С поклоном обращаюсь к нему:
– Домо аригато гозаимас[78].
Он надеется, что вскоре мы вновь навестим его. В июне, например, можно увидеть изумрудных лягушек, цепляющихся к стеблям, и посетить Гион-мацури – фестиваль, на котором женщины одеваются в летние кимоно, а магазины украшены произведениями искусства. Вечером можно увидеть платформы для шествий, а на улицах звучит громкая музыка.
Оставив Марико и господина Фучигами позади, иду дальше, вглубь чащи. Здесь бамбук выше, все так же далеко посажен, но широкие листья закрывают солнце. Ширасу не дает бамбуку расти выше шести футов, но здесь он почему-то одичал. Акио тенью шагает позади меня. Останавливаюсь и прикасаюсь ладонями к стеблю, пытаясь почувствовать внутри присутствие бога.
Периферическим зрением замечаю Акио. Его лицо напряжено, губы побелели. На лбу проступили капельки пота.
– Вы в порядке? – Может, он заболел? Трудно себе представить императорского гвардейца, заразившегося вирусом.
– Да, – натянуто произносит он.
– Ну, раз вы так говорите. – Иду дальше. Бамбук все выше и выше. Листья колышутся и раскачиваются, задевая плечи. Туман, напоминающий дыхание земли, липнет к ногам.
– Вам не кажется, что лес сгущается? – Голос Акио звучит подавленно.
Присмотревшись к нему, вдруг осознаю: это клаустрофобия. Дует сильный ветер. Листик щекочет его в затылок. А в глазах страх. Хрясь. Вот же блин. Акио схватил стебель-обидчика и сломал его надвое. Черт, а он и правда силен. Он продолжает ломать бамбук. Да он же просто в истерике!
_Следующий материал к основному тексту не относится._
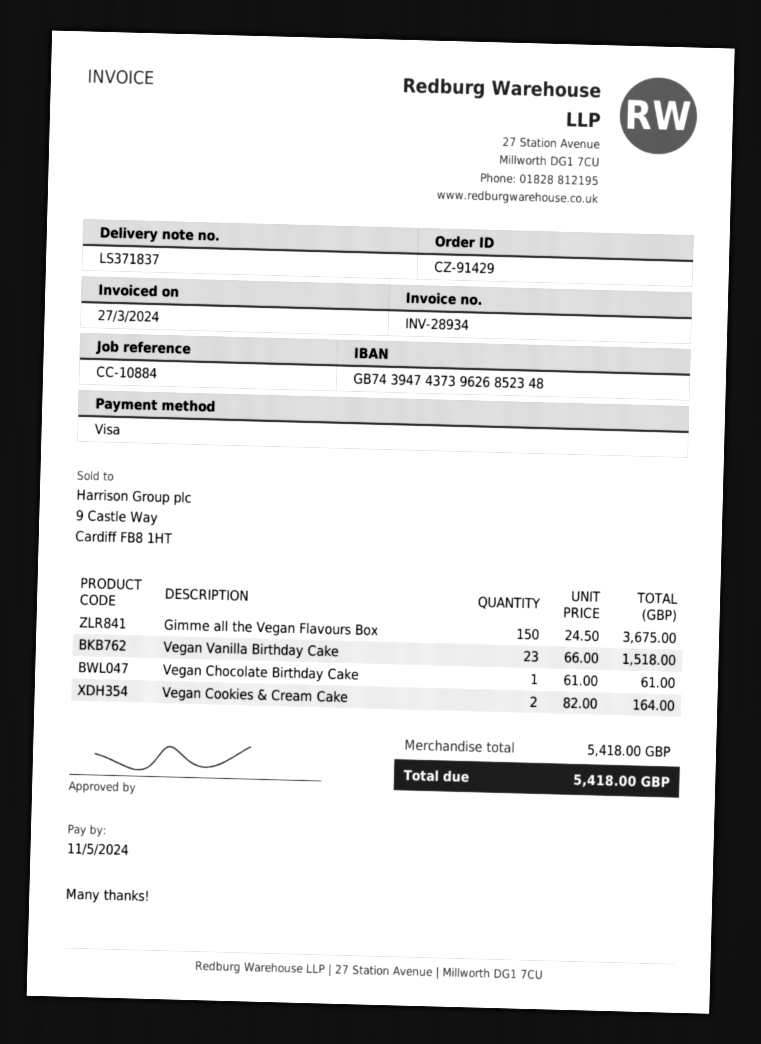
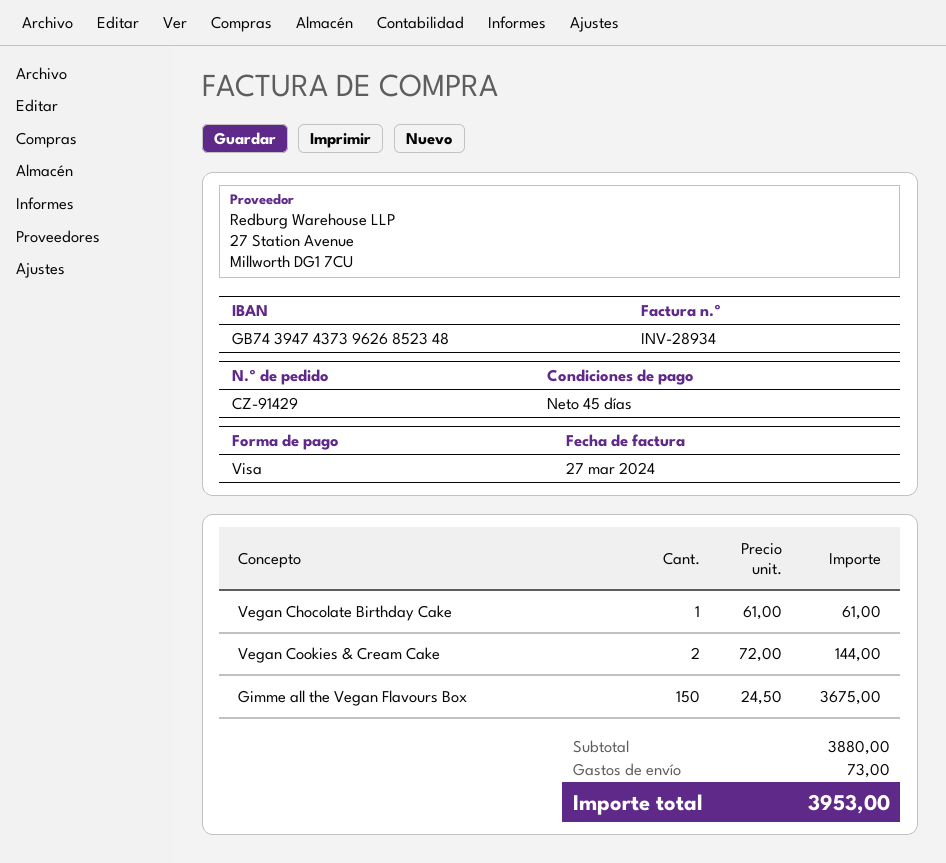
Vegan Vanilla Birthday Cake: 23 x 66.00 = 1518.00 -> none
Vegan Cookies & Cream Cake: 2 x 82.00 = 164.00 -> 2 x 72.00 = 144.00
subtotal: 5418.00 -> 3880.00
shipping: none -> 73.00
total: 5418.00 -> 3953.00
– Эй, – подхожу я к нему. – Полегче. Злобного бамбука больше нет. – Касаюсь его плеча, и он успокаивается. – Вот и все. Эй, малыш. Скоро солнце взойдет.
Он оборачивается на меня, затем переводит взгляд на руку. Отдергиваю ее, как ошпаренная. Между нами все еще есть искра.
Бамбук выпадает из его рук.
– Это цитата из «Мстителей»?
– Да. – И мне ни капельки не стыдно.
Он вытирает руки, бормоча себе под нос:
– Если бы я был одним из Мстителей, то точно не Халком.
У меня глаза на лоб лезут.
– Нет? А кем же тогда?
– Разумеется, – усмехается Акио. – Без сомнений, я был бы Тони Старком. Железным Человеком.
Мне смешно, а ему нет. Делаю вдох.
– Вы серьезно?
Его взгляд пуст.
– Точно не Халк и не Соколиный Глаз.
– Да уж, Соколиный Глаз – худший из персонажей. – В смысле, у него прикольная история любви, но лук и стрелы? Серьезно? – А что насчет Доктора Стрэнджа? – И тут же жалею, что спросила.
Акио фыркает.
– Белый парень, владеющий древней китайской магией?
– Хм, проблемка, – отвечаю я. – Азиатского участия могло бы быть и побольше. – Хоть кто-нибудь. Хотя бы один супергерой-азиат. Ведь это не так уж и много.
Мы смеемся. Смотрю себе под ноги, раскачиваясь на каблуках.
– Значит, все дело в замкнутом пространстве?
Акио качает головой.
– Когда я был маленьким, мы с родителями отправились в бамбуковый лес. Прямо как этот. Не ферма. Скорее, туристическое место. И я потерялся, несколько часов блуждал среди зарослей один. Никак не мог выбраться. – Он поднимает руку и пальцами проводит по моим волосам. Я сдерживаюсь. – Листок, – произносит Акио и, показав его мне, бросает на землю.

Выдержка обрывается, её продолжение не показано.